I can’t remember what my credit limit was back then, but it wasn’t thousands of dollars, I’m sure of that.  And you wouldn’t pull it out for any old transaction, because you were still paid in cash back then……!  Yes dear reader, cash…  The paymaster would come to your desk with a tray full of brown envelopes with real money in them and a pay statement.  One of those envelopes had your name on it, and you had to sign a form saying you’d received it, and you counted your cash (including the coins!) to make sure no one had made an error.  But when computers came along, all those people lost their jobs, nobody was needed to count your money anymore.

I know I’m showing my age now.  And feeling all nostalgic about the good old days when petrol cost fifty cents a gallon, when the Club of Rome had only just published its Limits to Growth Report, and everyone just decided to ignore it, because 2020 was so far into the future, it would be someone else’s problem.

We all thought we were laughing all the way to the bank back then……  but little did we know we were in fact laughing all the way to the cliff.

Everything, and I mean everything today is about money.  Nobody ever does anything anymore unless there’s money to be made.  They’ll even do useless things, unsustainable things, unethical things, immoral things, unbelievably stupid things….. just for the money.  Even the government’s onto it.  If there’s money to be made, they’ll throw the poor, the sick, the elderly, anybody who can’t grow the money pile, onto the shit heap we call the economy.  What are they thinking?  How can greed take over like this?  How on Earth did the Australian people get sucked in by the lies this current government were proliferating before the election?  And then elect the worst government in all of human history?  Well, alright, Hitler was worse…….  but just give these bastards a chance to catch up.

Yes, you’ve worked it out……  I despair.  See you on the edge of the cliff.

PS.  Did anyone else see this momentous piece of news about tight oil in California?  I haven’t laughed so hard in a very long time…..
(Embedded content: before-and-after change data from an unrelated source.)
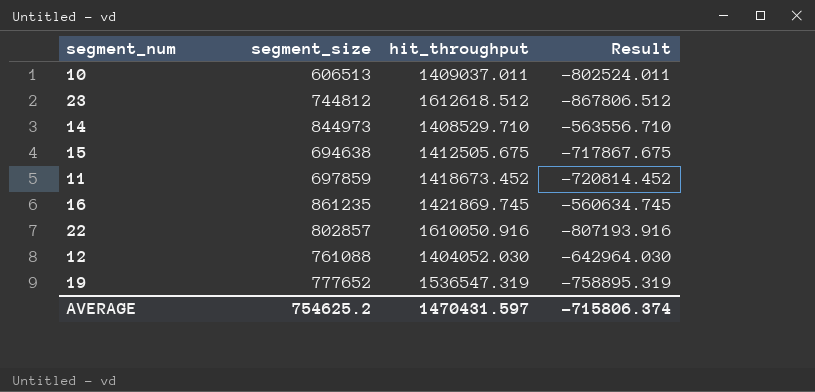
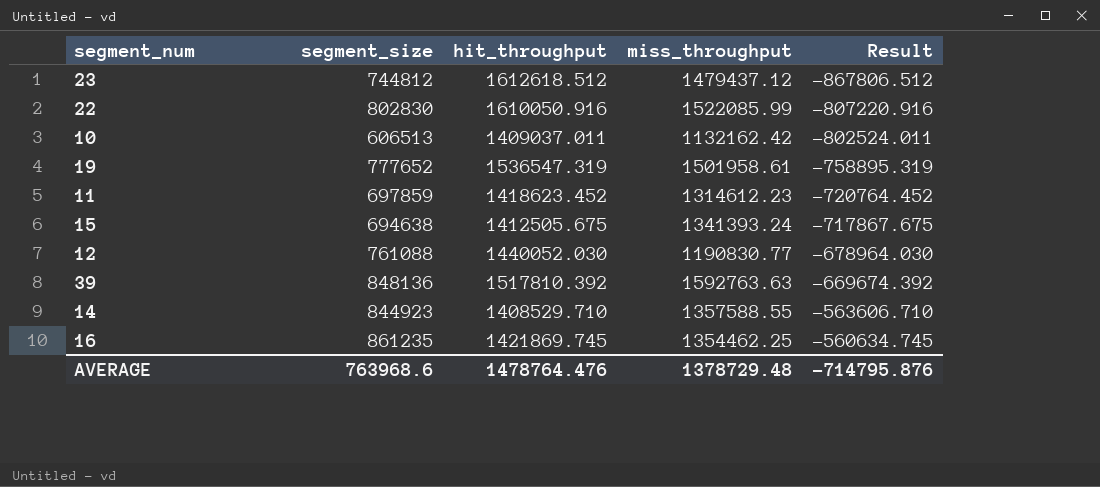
row order: none -> Result ascending
column miss_throughput | position: none -> 4
22 | segment_size: 802857 -> 802830
22 | Result: -807193.916 -> -807220.916
11 | hit_throughput: 1418673.452 -> 1418623.452
11 | Result: -720814.452 -> -720764.452
12 | hit_throughput: 1404052.030 -> 1440052.030
12 | Result: -642964.030 -> -678964.030
row 39: none -> 848136 | 1517810.392 | 1592763.63 | -669674.392
14 | segment_size: 844973 -> 844923
14 | Result: -563556.710 -> -563606.710
AVERAGE | segment_size: 754625.2 -> 763968.6
AVERAGE | hit_throughput: 1470431.597 -> 1478764.476
AVERAGE | Result: -715806.374 -> -714795.876

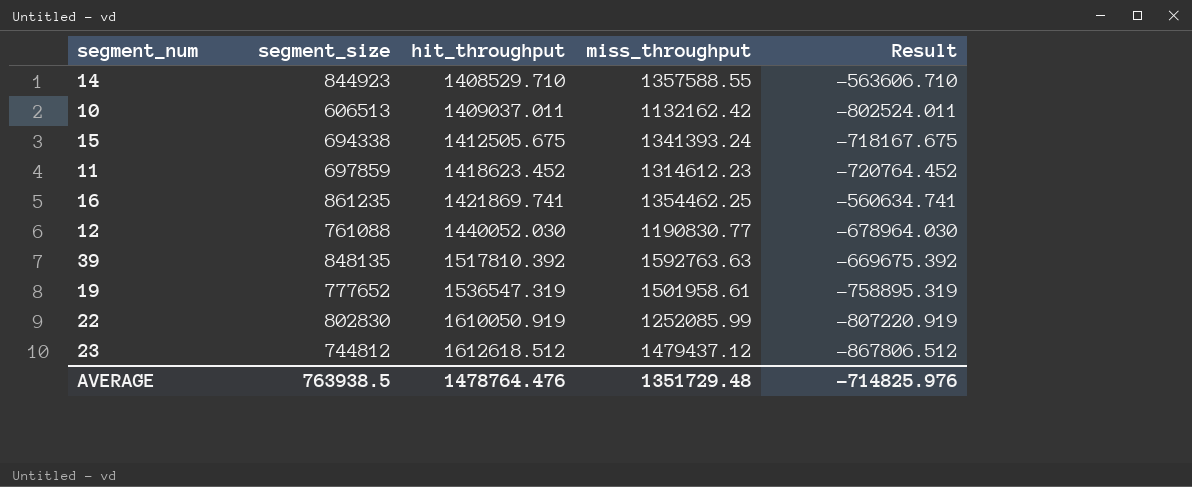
row order: Result ascending -> hit_throughput ascending
15 | segment_size: 694638 -> 694338
15 | Result: -717867.675 -> -718167.675
16 | hit_throughput: 1421869.745 -> 1421869.741
16 | Result: -560634.745 -> -560634.741
39 | segment_size: 848136 -> 848135
39 | Result: -669674.392 -> -669675.392
22 | hit_throughput: 1610050.916 -> 1610050.919
22 | miss_throughput: 1522085.99 -> 1252085.99
22 | Result: -807220.916 -> -807220.919
AVERAGE | segment_size: 763968.6 -> 763938.5
AVERAGE | miss_throughput: 1378729.48 -> 1351729.48
AVERAGE | Result: -714795.876 -> -714825.976

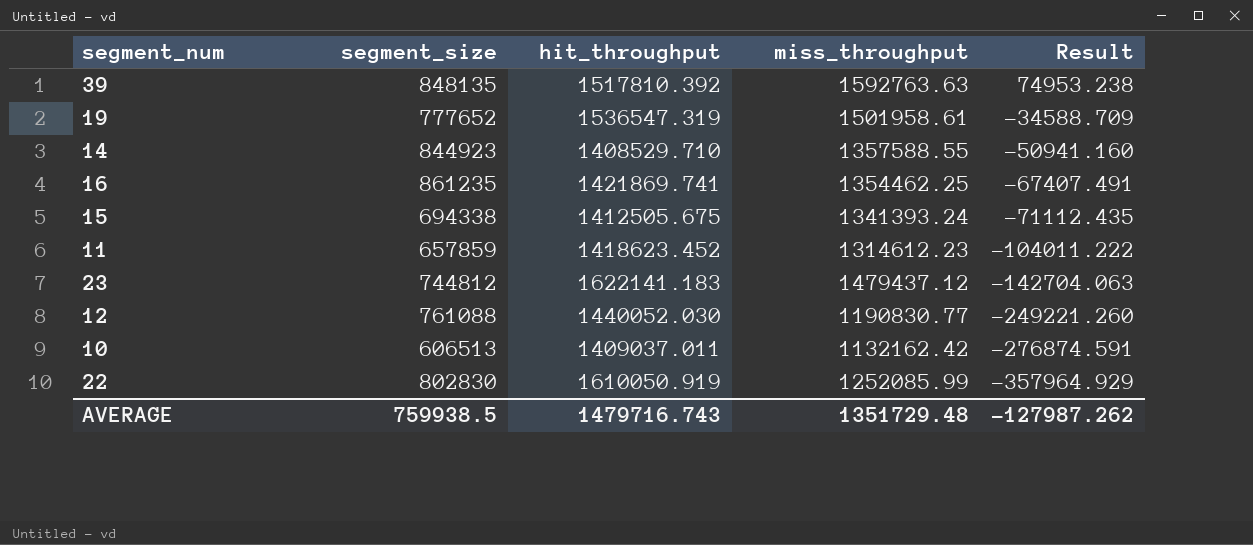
row order: hit_throughput ascending -> Result descending
column Result | formula: [segment_size] - [hit_throughput] -> [miss_throughput] - [hit_throughput]
11 | segment_size: 697859 -> 657859
23 | hit_throughput: 1612618.512 -> 1622141.183
AVERAGE | segment_size: 763938.5 -> 759938.5
AVERAGE | hit_throughput: 1478764.476 -> 1479716.743
AVERAGE | Result: -714825.976 -> -127987.262

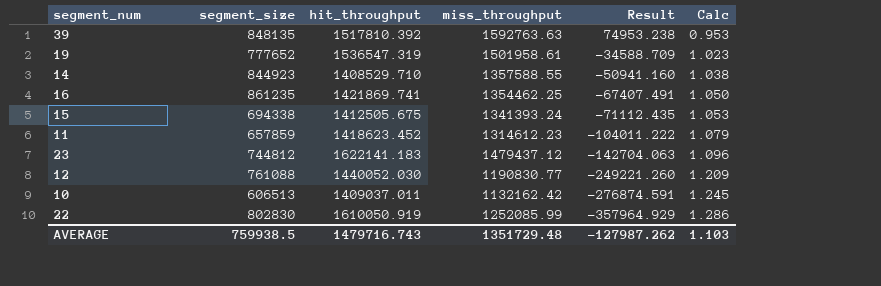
column Calc | formula: none -> [hit_throughput] / [miss_throughput]

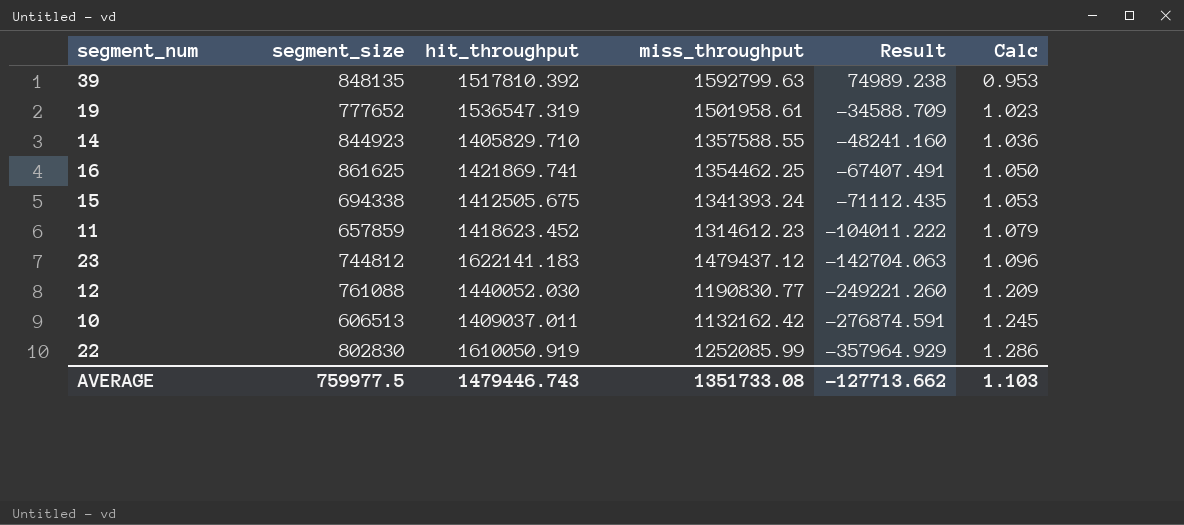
39 | miss_throughput: 1592763.63 -> 1592799.63
39 | Result: 74953.238 -> 74989.238
14 | hit_throughput: 1408529.710 -> 1405829.710
14 | Result: -50941.160 -> -48241.160
14 | Calc: 1.038 -> 1.036
16 | segment_size: 861235 -> 861625
AVERAGE | segment_size: 759938.5 -> 759977.5
AVERAGE | hit_throughput: 1479716.743 -> 1479446.743
AVERAGE | miss_throughput: 1351729.48 -> 1351733.08
AVERAGE | Result: -127987.262 -> -127713.662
In 2011, the Energy Information Administration (EIA) of the US Department of Energy commissioned INTEK Inc., a Virginia-based consulting firm, to estimate how much oil might be recoverable from California’s vast Monterey Shale formation. Production of tight oil was soaring in North Dakota and Texas, and small, risk-friendly drilling companies were making salivating noises (within earshot of potential investors) about the potential for an even bigger bonanza in the Golden State.
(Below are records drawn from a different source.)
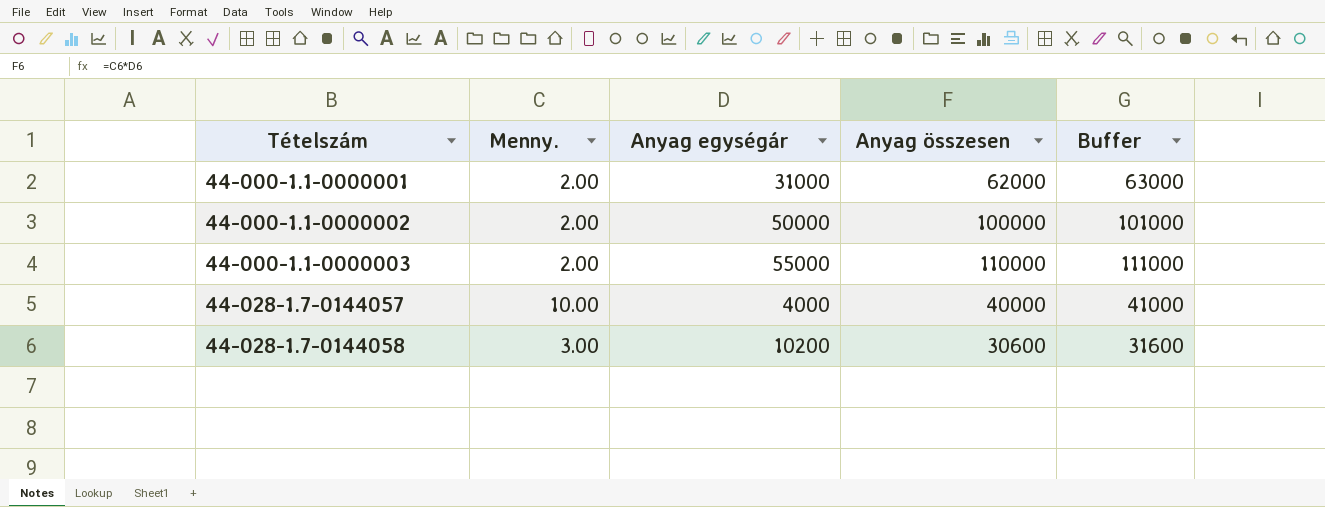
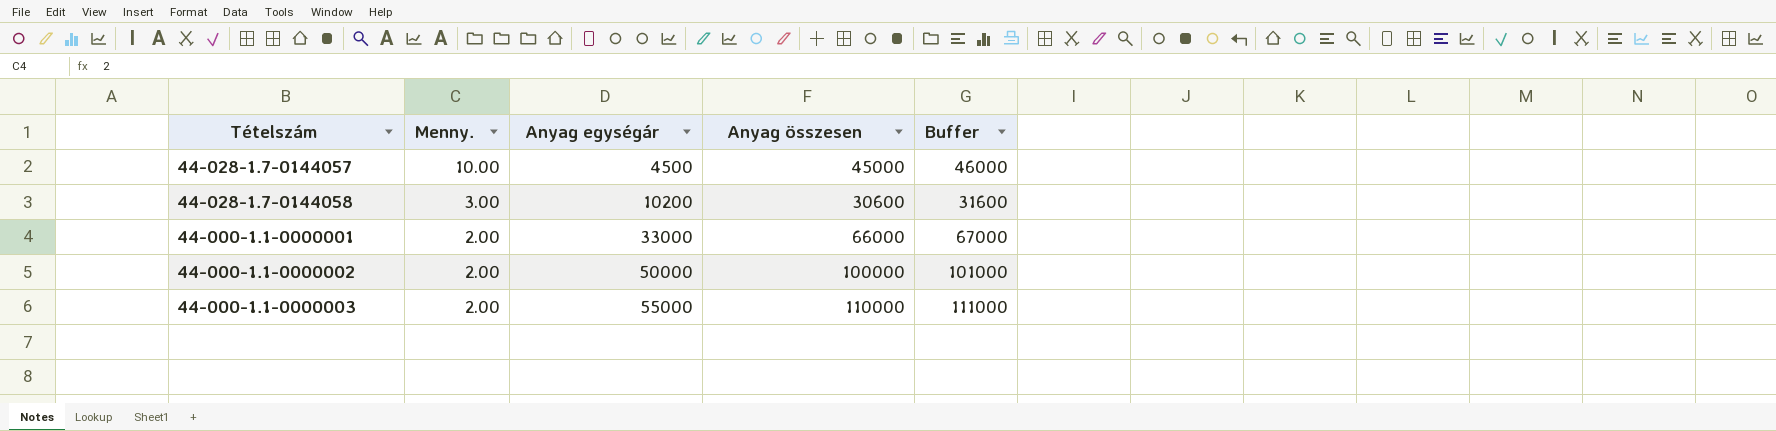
row order: Tételszám ascending -> Menny. descending
44-028-1.7-0144057 | Anyag egységár: 4000 -> 4500
44-028-1.7-0144057 | Anyag összesen: 40000 -> 45000
44-028-1.7-0144057 | Buffer: 41000 -> 46000
44-000-1.1-0000001 | Anyag egységár: 31000 -> 33000
44-000-1.1-0000001 | Anyag összesen: 62000 -> 66000
44-000-1.1-0000001 | Buffer: 63000 -> 67000

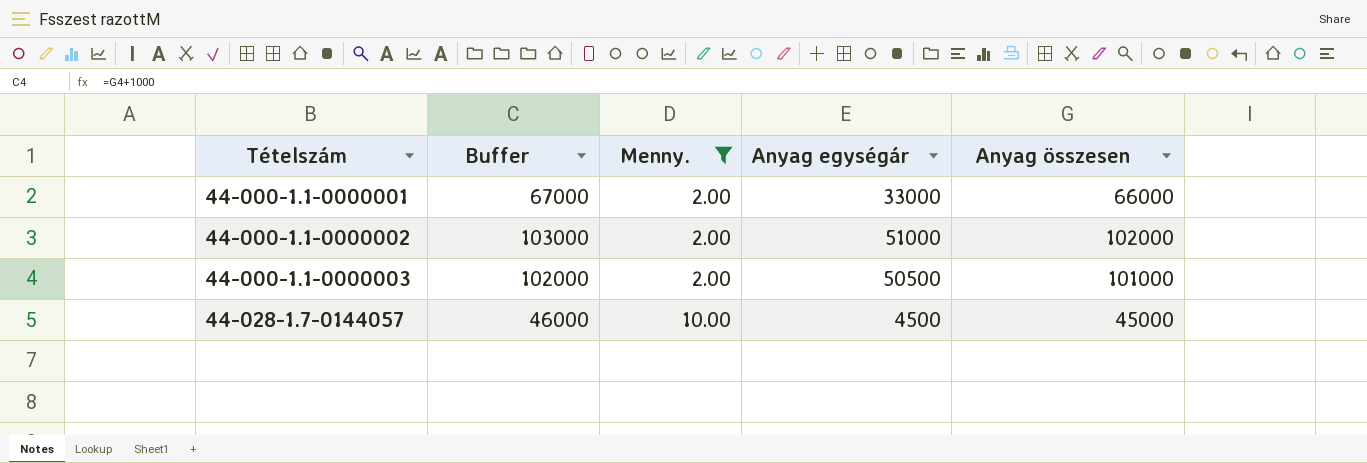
filter: none -> Menny. != 3.00
row order: Menny. descending -> Tételszám ascending
column Buffer | position: 5 -> 2
44-000-1.1-0000002 | Buffer: 101000 -> 103000
44-000-1.1-0000002 | Anyag egységár: 50000 -> 51000
44-000-1.1-0000002 | Anyag összesen: 100000 -> 102000
44-000-1.1-0000003 | Buffer: 111000 -> 102000
44-000-1.1-0000003 | Anyag egységár: 55000 -> 50500
44-000-1.1-0000003 | Anyag összesen: 110000 -> 101000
INTEK obliged with a somewhat opaque report (apparently based on oil company investor presentations) suggesting that the Monterey might yield 15.4 billion barrels—64 percent of the total estimated tight oil reserves of the lower 48 states. The EIA published this number as its own, and the University of Southern California then went on to use the 15.4 billion barrel figure as the basis for an economic study, claiming that California could look forward to 2.8 million additional jobs by 2020 and $24.6 billion per year in additional tax revenues if the Monterey reserves were “developed” (i.e., liquidated as quickly as possible).
We at Post Carbon Institute took a skeptical view of both the EIA/INTEK and USC reports. In 2013, PCI Fellow David Hughes produced an in-depth study (and a report co-published by PCI and Physicians Scientists & Engineers for Healthy Energy) that examined the geology of the Monterey Shale and the status of current oil production projects there. Hughes found that the Monterey differs in several key respects from tight oil deposits in North Dakota and Texas, and that currently producing hydrofractured wells in the formation show much lower productivity than assumed in the EIA/INTEK report. Hughes concluded that “Californians would be well advised to avoid thinking of the Monterey Shale as a panacea for the State’s economic and energy concerns.”
On May 21 the Los Angeles Times reported that “Federal energy authorities have slashed by 96% the estimated amount of recoverable oil buried in California’s vast Monterey Shale deposits, deflating its potential as a national ‘black gold mine’ of petroleum.” The EIA had already downgraded its technically recoverable reserves estimate for the Monterey from 15.4 to 13.7 billion barrels; now it was reducing the number to a paltry 0.6 billion barrels.